Cell Phone Interferes With Radio Sometimes

While driving, I keep my cell phone in the drink holder, about 3 inches below the car’s radio receiver.

Sometimes the radio will make a rhythmic series of clicking sounds a few seconds before my cell phone rings. I’ve experimented with this and found that the clicking is louder if I hold the phone closer to the receiver, and fainter if I hold it further away.

The weird thing is, from time to time the clicking sound will take place independently of my phone ringing (although 90% of the time it takes place before my phone rings).

Two questions:

  1. What causes the clicking in the first place? Common sense says it has something to do with cell phone waves interfering with the machinery inside my radio receiver. But since cell phone waves bounce all around us all the time…?

  2. Why does the clicking take place independently of my phone ringing? My theory is that the clicking takes place when a call is being made to a phone whose phone number is a digit or two off of mine (IOW, when the person whose phone number is xxx-xx71 is being called, as opposed to MY number, xxx-xx70). Any thoughts?

This happens to me, too, and I always just attributed it to my cell phone giving off large bursts of radio emissions (perhaps in searching for a tower?) and some bands get picked up by the radio.

I always figured that my phone was doing a periodic signal check or update.

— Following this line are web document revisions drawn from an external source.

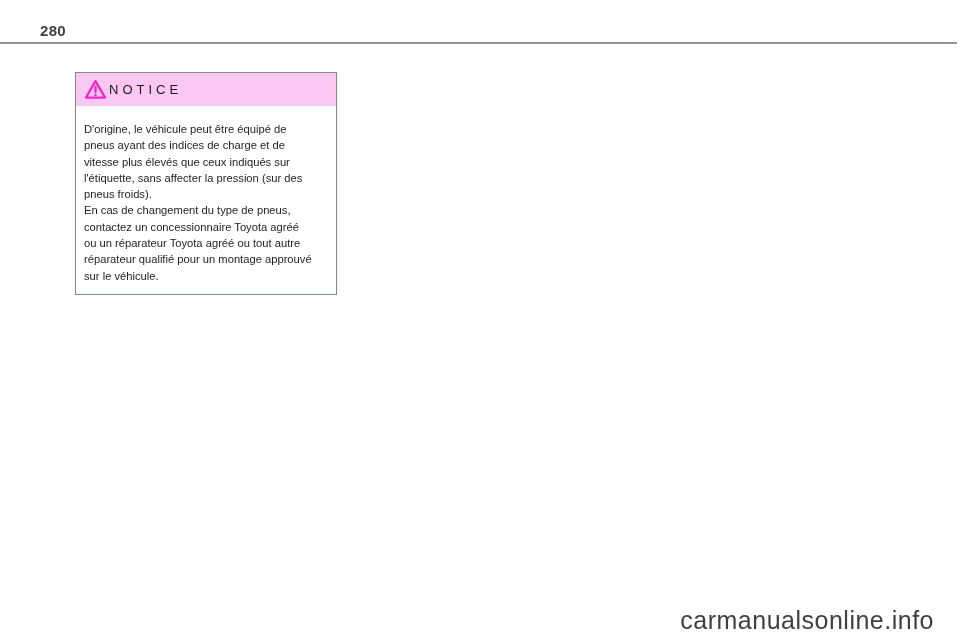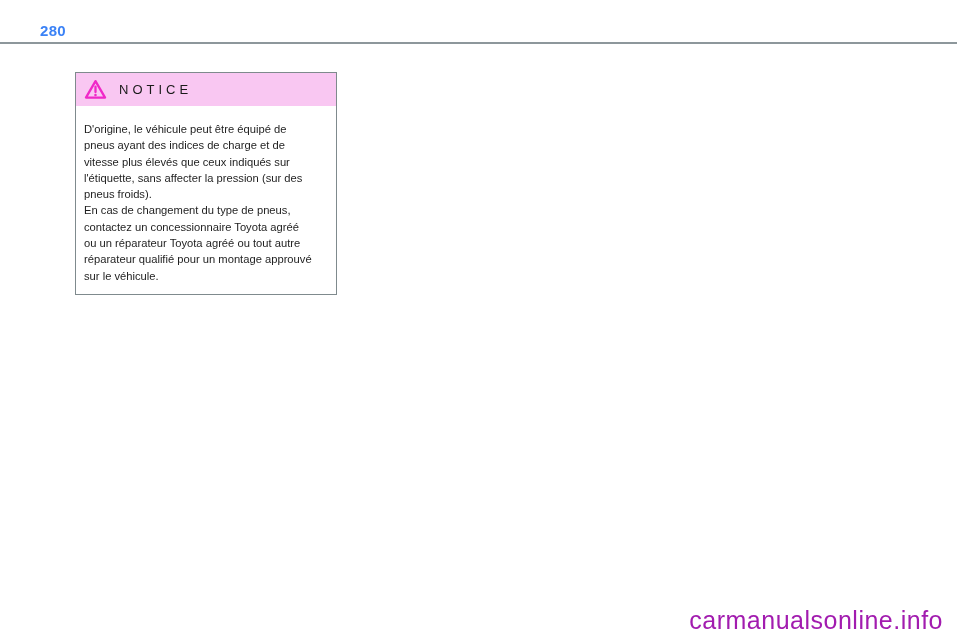--- a/index.html
+++ b/index.html
@@ -10,21 +10,21 @@
     font-family: "Liberation Sans", sans-serif;
     position: relative;
   }
   .page { position: relative; width: 960px; height: 640px; background: #ffffff; }
 
   .page-number {
     position: absolute;
     left: 40px; top: 22px;
     font-size: 15px;
     font-weight: 700;
-    color: #3b82f6;
+    color: #404040;
     letter-spacing: 0.3px;
   }
   .header-rule {
     position: absolute;
     left: 0; top: 42px;
     width: 957px; height: 2px;
     background: #8d979b;
   }
 
   .notice-box {
@@ -38,39 +38,39 @@
     height: 33px;
     background: #f9c7f2;
     display: flex;
     align-items: center;
     padding-left: 8px;
   }
   .notice-title {
     font-size: 13px;
     color: #1a1a1a;
     letter-spacing: 4px;
-    margin-left: 12px;
+    margin-left: 2px;
     font-weight: 400;
   }
   .warning-icon { width: 23px; height: 21px; display: block; }
 
   .notice-body {
     padding: 7px 4px 10px 8px;
     font-size: 11.2px;
     line-height: 16.3px;
     color: #1e1e1e;
     white-space: pre;
     margin-top: 8px;
   }
 
   .watermark {
     position: absolute;
-    right: 17px; bottom: 5px;
+    right: 26px; bottom: 5px;
     font-size: 25px;
-    color: #a21caf;
+    color: #404040;
     letter-spacing: 0.5px;
   }
 </style>
 </head>
 <body>
 
 <div class="page">
 
   <div class="page-number">280</div>
 

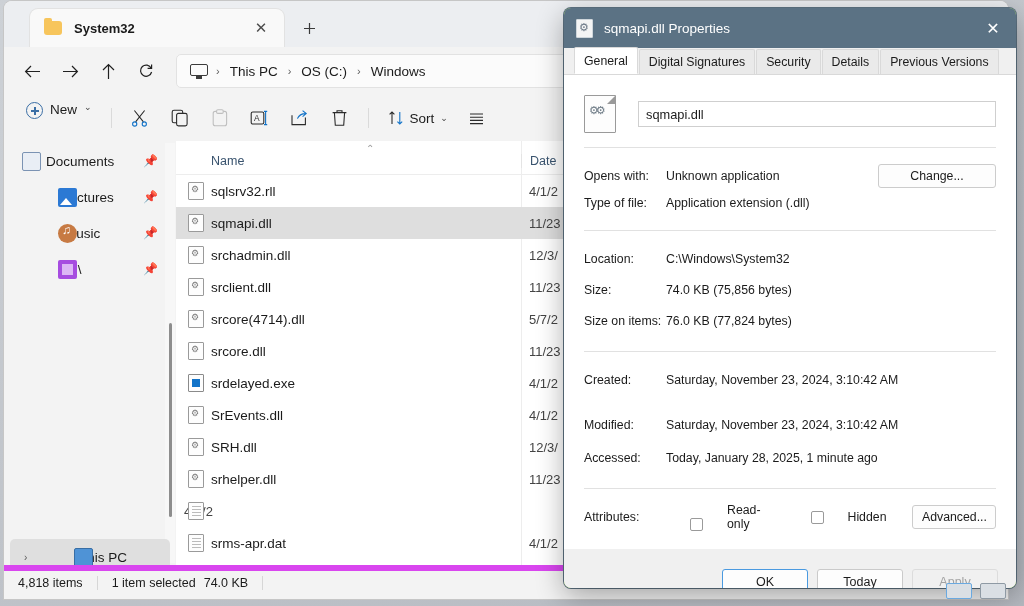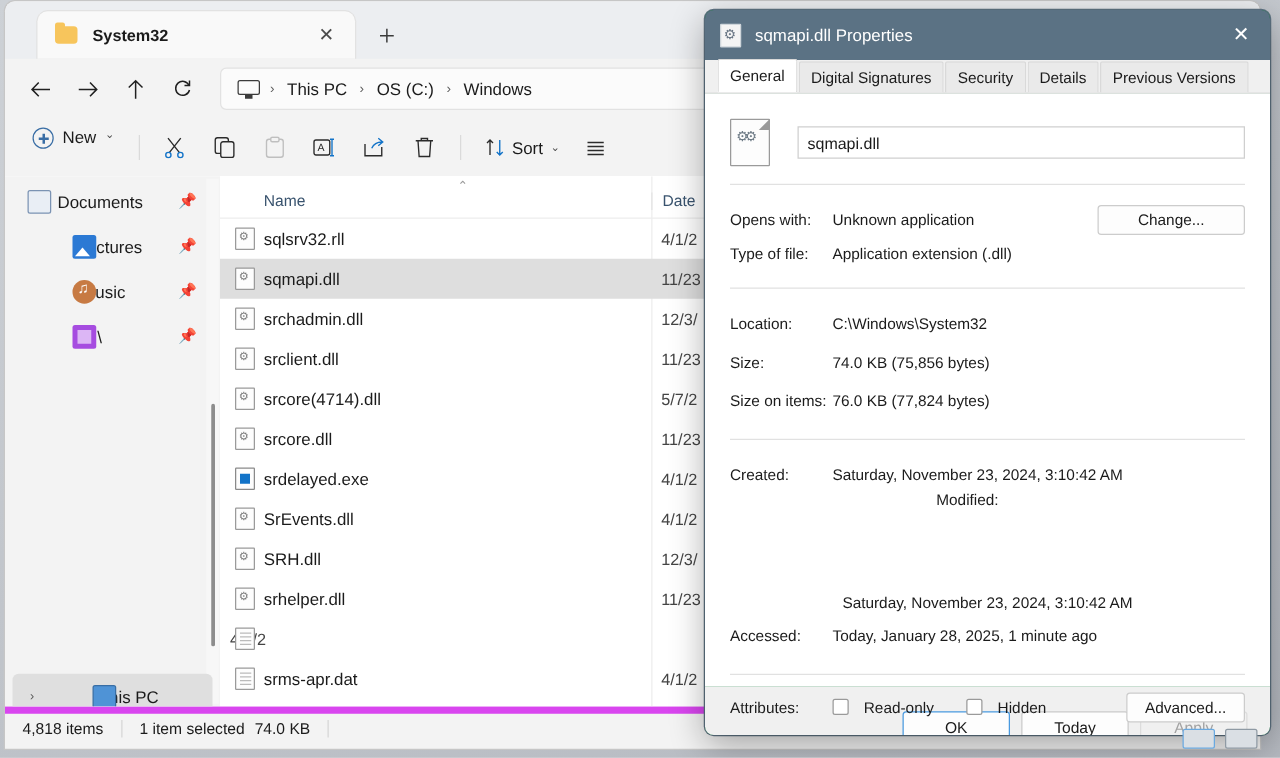--- a/index.html
+++ b/index.html
@@ -235,21 +235,21 @@
     height: 30px; background:#f3f3f3; border-top:6px solid #d946ef;
     display:flex; align-items:center; padding-left: 14px; gap: 0;
   }
   .st-item { font-size: 12.5px; color:#1b1b1b; padding-right: 14px; }
   .st-div { width:1px; height:14px; background:#d6d6d6; margin-right: 14px; }
 
   
   .dialog {
     position:absolute; left: 564px; top: 8px;
     width: 452px; height: 580px;
-    background:#15803d;
+    background:#bef264;
     border-radius: 7px;
     box-shadow: 0 8px 28px rgba(0,0,0,.33), 0 0 0 1px #5f7484;
     overflow: hidden;
   }
   .dlg-title {
     height: 40px; background:#5b7284; display:flex; align-items:center;
     padding: 0 6px 0 12px;
   }
   .dlg-ico {
     width: 17px; height: 19px; background:#f4f4f4; border:1px solid #cfd6db;
@@ -306,21 +306,21 @@
   .prop-row { display:flex; align-items:center; min-height: 27px; }
   .prop-label { width: 82px; flex:0 0 82px; font-size: 12.3px; color:#1b1b1b; }
   .prop-value { font-size: 12.3px; color:#1b1b1b; }
   .sm-btn {
     height: 24px; padding: 0 14px; min-width: 118px;
     background:#fdfdfd; border:1px solid #cccccc; border-radius:3px;
     font-size: 12.3px; color:#1b1b1b;
     display:inline-flex; align-items:center; justify-content:center;
   }
   .attr-row { display:flex; align-items:center; margin-top: 4px; }
-  .cb-wrap { display:flex; align-items:flex-start; gap: 12px; margin-right: 26px; }
+  .cb-wrap { display:flex; align-items:flex-end; gap: 24px; margin-right: 26px; margin-left: 24px; }
   .cbox {
     width: 13px; height: 13px; border:1px solid #9a9a9a; background:#fff;
     border-radius: 2px; flex: 0 0 auto;
   }
   .dlg-footer {
     height: 66px; background:#f0f0f0;
     display:flex; align-items:center; justify-content:flex-end;
     gap: 9px; padding-right: 18px;
   }
   .dbtn {
@@ -627,21 +627,21 @@
         <span class="prop-label">Size on items:</span>
         <span class="prop-value">76.0 KB (77,824 bytes)</span>
       </div>
 
       <div class="hr" style="margin-top:17px;"></div>
 
       <div class="prop-row" style="margin-top:6px;">
         <span class="prop-label">Created:</span>
         <span class="prop-value">Saturday, November 23, 2024, 3:10:42 AM</span>
       </div>
-      <div class="prop-row" style="margin-top:0;flex-direction:column;">
+      <div class="prop-row" style="margin-top:18px;">
         <span class="prop-label">Modified:</span>
         <span class="prop-value">Saturday, November 23, 2024, 3:10:42 AM</span>
       </div>
       <div class="prop-row" style="margin-top:6px;">
         <span class="prop-label">Accessed:</span>
         <span class="prop-value">Today, January 28, 2025, 1 minute ago</span>
       </div>
 
       <div class="hr" style="margin-top:17px;"></div>
 

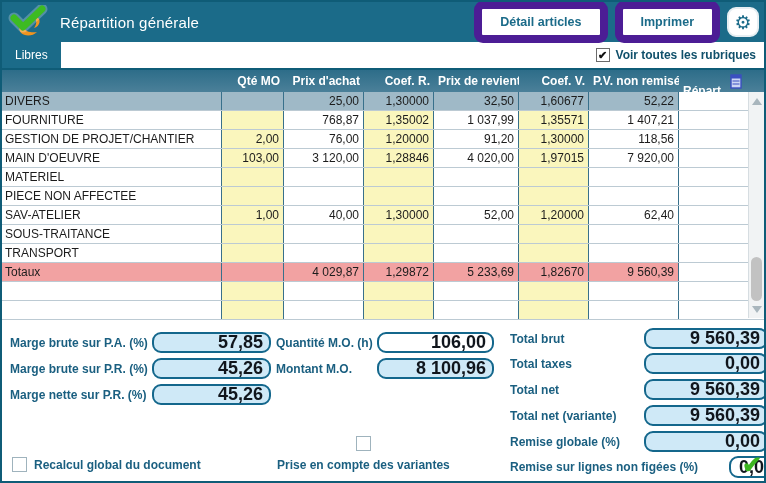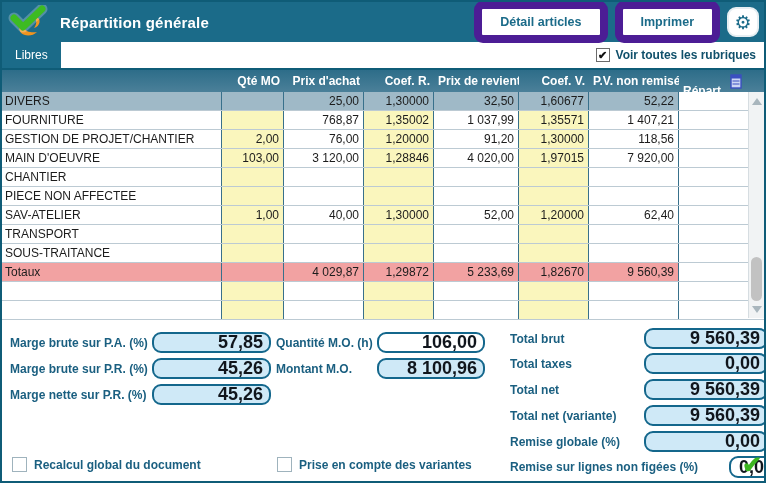--- a/index.html
+++ b/index.html
@@ -7,21 +7,21 @@
   .app {
     position:relative; width:766px; height:483px;
     background:#fff; border:2px solid #0f5c77; overflow:hidden;
   }
   
   .topbar {
     height:40px; background:#1b6b89; display:flex; align-items:center;
     padding:0 5px 0 4px; gap:10px;
   }
   .logo { width:44px; height:34px; flex:0 0 auto; }
-  .title { color:#fff; font-weight:bold; font-size:15px; letter-spacing:.2px; }
+  .title { color:#fff; font-weight:normal; font-size:15px; letter-spacing:.2px; }
   .topbar-buttons { margin-left:auto; display:flex; gap:7px; align-items:center; }
   .btn {
     background:#fff; color:#1b6b89; font-weight:bold; font-size:12.5px;
     font-family:"Liberation Sans", sans-serif;
     border:8px solid #4c1d95; border-radius:9px; padding:6px 18px; cursor:pointer;
     white-space:nowrap;
   }
   .gear-btn {
     background:#fff; border:2px solid #e6eef2; border-radius:9px;
     width:32px; height:30px; display:flex; align-items:center; justify-content:center;
@@ -81,21 +81,21 @@
     border:2px solid #14678c; border-radius:9px; height:21px;
     display:flex; align-items:center; justify-content:flex-end;
     padding:0 6px; font-weight:bold; font-size:18px; color:#10151c;
     background:#cfe9f7;
   }
   .field.editable { background:#fff; }
   .srow { position:absolute; display:flex; align-items:center; }
   .col-left  .lbl { width:142px; }
   .col-left  .field { width:119px; }
   .col-mid   .lbl { width:101px; }
-  .col-mid   .field { width:108px; }
+  .col-mid   .field { width:117px; }
   .col-right .lbl { width:134px; }
   .col-right .field { width:124px; }
   .srow.small-field .lbl { width:190px; }
   .srow.small-field .field { width:53px; height:22px; }
   .confirm-check {
     position:absolute; right:2px; bottom:4px; color:#3cb521; font-size:24px;
     font-weight:bold; line-height:1; cursor:pointer;
   }
   .foot-check { position:absolute; display:flex; align-items:center; gap:7px; bottom:9px; }
   .foot-check .cb { width:15px; height:15px; border:1px solid #9fb3bd; }
@@ -184,21 +184,21 @@
           <div class="td name c0">MAIN D'OEUVRE</div>
           <div class="td num c1 ed">103,00</div>
           <div class="td num c2">3 120,00</div>
           <div class="td num c3 ed">1,28846</div>
           <div class="td num c4">4 020,00</div>
           <div class="td num c5 ed">1,97015</div>
           <div class="td num c6">7 920,00</div>
           <div class="td num c7">82,84</div>
         </div>
         <div class="trow">
-          <div class="td name c0">CHANTIER</div>
+          <div class="td name c0">MATERIEL</div>
           <div class="td num c1 ed"></div>
           <div class="td num c2"></div>
           <div class="td num c3 ed"></div>
           <div class="td num c4"></div>
           <div class="td num c5 ed"></div>
           <div class="td num c6"></div>
           <div class="td num c7"></div>
         </div>
         <div class="trow">
           <div class="td name c0">PIECE NON AFFECTEE</div>
@@ -214,31 +214,31 @@
           <div class="td name c0">SAV-ATELIER</div>
           <div class="td num c1 ed">1,00</div>
           <div class="td num c2">40,00</div>
           <div class="td num c3 ed">1,30000</div>
           <div class="td num c4">52,00</div>
           <div class="td num c5 ed">1,20000</div>
           <div class="td num c6">62,40</div>
           <div class="td num c7">0,65</div>
         </div>
         <div class="trow">
+          <div class="td name c0">SOUS-TRAITANCE</div>
+          <div class="td num c1 ed"></div>
+          <div class="td num c2"></div>
+          <div class="td num c3 ed"></div>
+          <div class="td num c4"></div>
+          <div class="td num c5 ed"></div>
+          <div class="td num c6"></div>
+          <div class="td num c7"></div>
+        </div>
+        <div class="trow">
           <div class="td name c0">TRANSPORT</div>
-          <div class="td num c1 ed"></div>
-          <div class="td num c2"></div>
-          <div class="td num c3 ed"></div>
-          <div class="td num c4"></div>
-          <div class="td num c5 ed"></div>
-          <div class="td num c6"></div>
-          <div class="td num c7"></div>
-        </div>
-        <div class="trow">
-          <div class="td name c0">SOUS-TRAITANCE</div>
           <div class="td num c1 ed"></div>
           <div class="td num c2"></div>
           <div class="td num c3 ed"></div>
           <div class="td num c4"></div>
           <div class="td num c5 ed"></div>
           <div class="td num c6"></div>
           <div class="td num c7"></div>
         </div>
         <div class="trow totals">
           <div class="td name c0">Totaux</div>
@@ -325,19 +325,19 @@
     <div class="srow col-right small-field" style="left:508px; top:136px;gap:29px;">
       <span class="lbl">Remise sur lignes non figées (%)</span>
       <span class="field editable">0,00</span>
     </div>
     <div class="confirm-check">✔</div>
 
     <div class="foot-check" style="left:10px;">
       <span class="cb"></span>
       <span class="lbl">Recalcul global du document</span>
     </div>
-    <div class="foot-check" style="left:275px;">
+    <div class="foot-check" style="left:275px;flex-direction:column;">
       <span class="cb"></span>
       <span class="lbl">Prise en compte des variantes</span>
     </div>
   </div>
 
 </div>
 
 </body></html>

That would explain (I’m guessing) how my phone knows that the local time has changed when I drive or fly through different time zones, despite not making or receiving any calls.

You have Nextel, right?

And you’re listening to an AM station at the time, right?

This problem is unique to Nextel users, and should disappear as Nextel is slowly absorbed into Sprint.

What you hear is your phone answering the cell tower. When it transmits it puts out a series of digital bursts that are picked up by the radio receiver in your car. Nextel operates in the 800MHz band, and while I can’t find my RF spur chart, I seem to recall that Nextel throws a very mean spur in the .5-1.8 MHz band (AM Broadcast). And it doesn’t only happen upon ring, once in a while you’ll hear a quick burst as you switch towers and your phone re-registers with the new tower.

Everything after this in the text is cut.